We first told you about debut author Sarah Pekkanen, when we highlighted her in our SheKnows Chick Lit Spotlight. And now readers and big time, bestselling authors like Jennifer Weiner and Allison Winn Scotch are taking notice of her fabulous new novel, The Opposite of Me.
In fact, with the help of Jennifer Weiner who urged her Facebook fans and Twitter followers to buy Pekkanen's new book, The Opposite of Me broke the top 100 on Amazon and the top 30 on Barnes and Noble's website last week due to pre-orders.
If that doesn't say excitement, Pekkanen is also getting glowing reviews from magazine's like Redbook which picked the book for March. Big expectations like this can be hard to live up to, but Pekkanen does it with humor, style and flair.

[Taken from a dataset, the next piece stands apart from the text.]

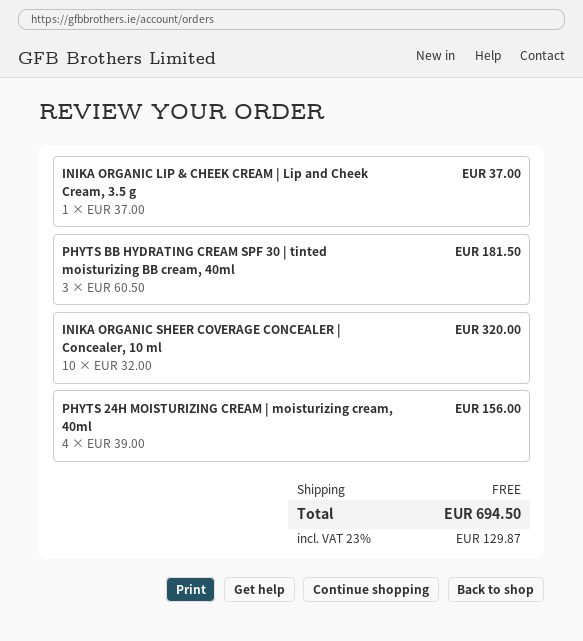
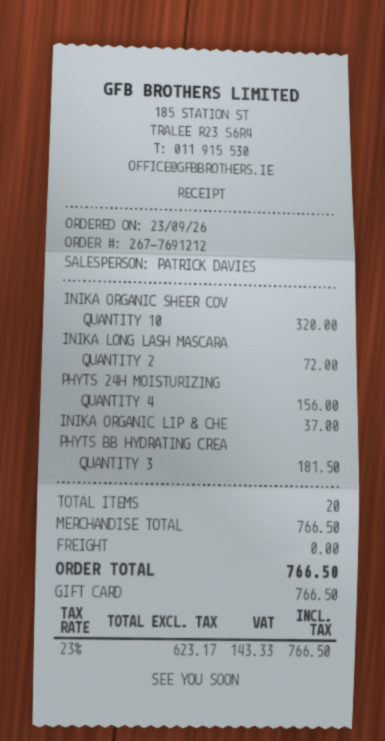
INIKA LONG LASH MASCARA: none -> 2 for 72.00
tax: 23% = 129.87 -> 23% = 143.33
total: 694.50 -> 766.50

As The Opposite of Me opens, Lindsey is sure that she is on her way to becoming the youngest VP of advertising in her company's history - not that her mother can appreciate anything she does without making sure that she knows of her twin sister Alex's successes. Alex has always been the pretty one - no, make that the gorgeous one. You know, the one who parlays a career in modeling to a career on television. But, Lindsey doesn't care too much about what Alex is accomplishing or how her fiance is, because Lindsey is rocketing through the world of advertising. Until, suddenly, she isn't any more. When Lindsey's career, the very thing that defines her, goes down the drain, Lindsey finds herself back at home and back in increasing competition (even if it may be mostly in her head) with Alex.

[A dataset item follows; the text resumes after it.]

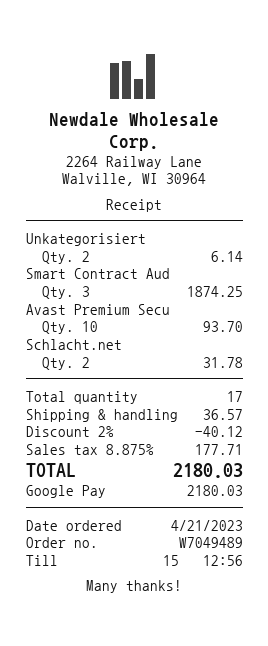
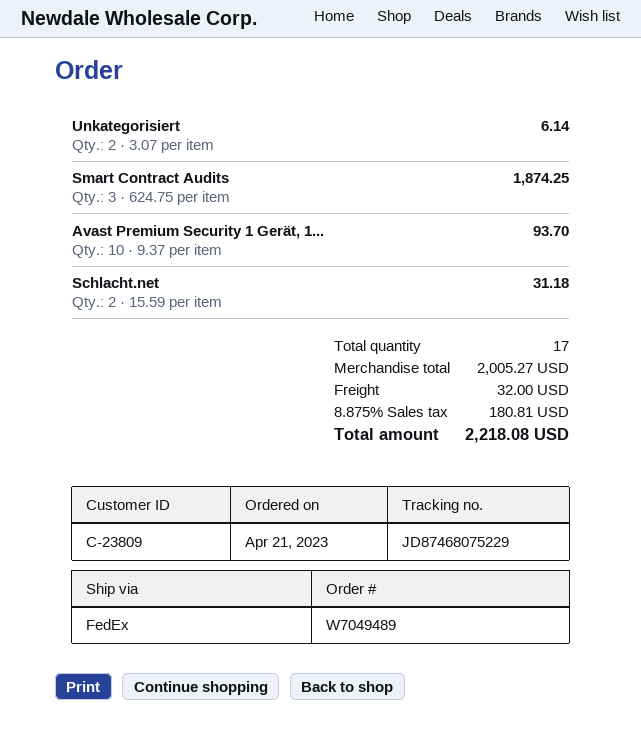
Schlacht.net: 2 for 31.78 -> 2 for 31.18
discount: 2% = 40.12 -> none
shipping: 36.57 -> 32.00
tax: 8.875% = 177.71 -> 8.875% = 180.81
total: 2180.03 -> 2218.08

The Opposite of Me is excellent. Pekkanen showcases her fabulous writing ability and sparkling and sometimes sarcastic wit regularly at the Debutante Ball, where she is one of the 2010 Debs, every Tuesday. She has a great, strong voice and sense of humor in all of her posts, and her voice was exactly the same and just as fantastic as ever. Her wit and personality became Lindsey's, making Lindsey feel incredibly three-dimensional and real, all the while providing fantastic insights into the realities of work and family life.
About half way through the book, the plot appears to be going in a fairly typical, perhaps even predictable chick lit direction. You know, girl loses job, girl finds self. "Okay," you think, "so it is sort of the same old thing, but it is so fresh and funny that I like it anyway." And then Pekkanen takes the story in a direction you never expected, one much deeper and more meaningful than the vaguely cliché storyline you were expecting.
This is the point where The Opposite of Me goes from fun and really pretty good to a book you are recommending to all your friends, pushing on strangers during spring break, and begging your book club to choose so you can discuss the ways the roles of sisterhood and family expectations shape who you become.
The Opposite of Me is sweet and hilarious, light and insightful. I highly recommend it.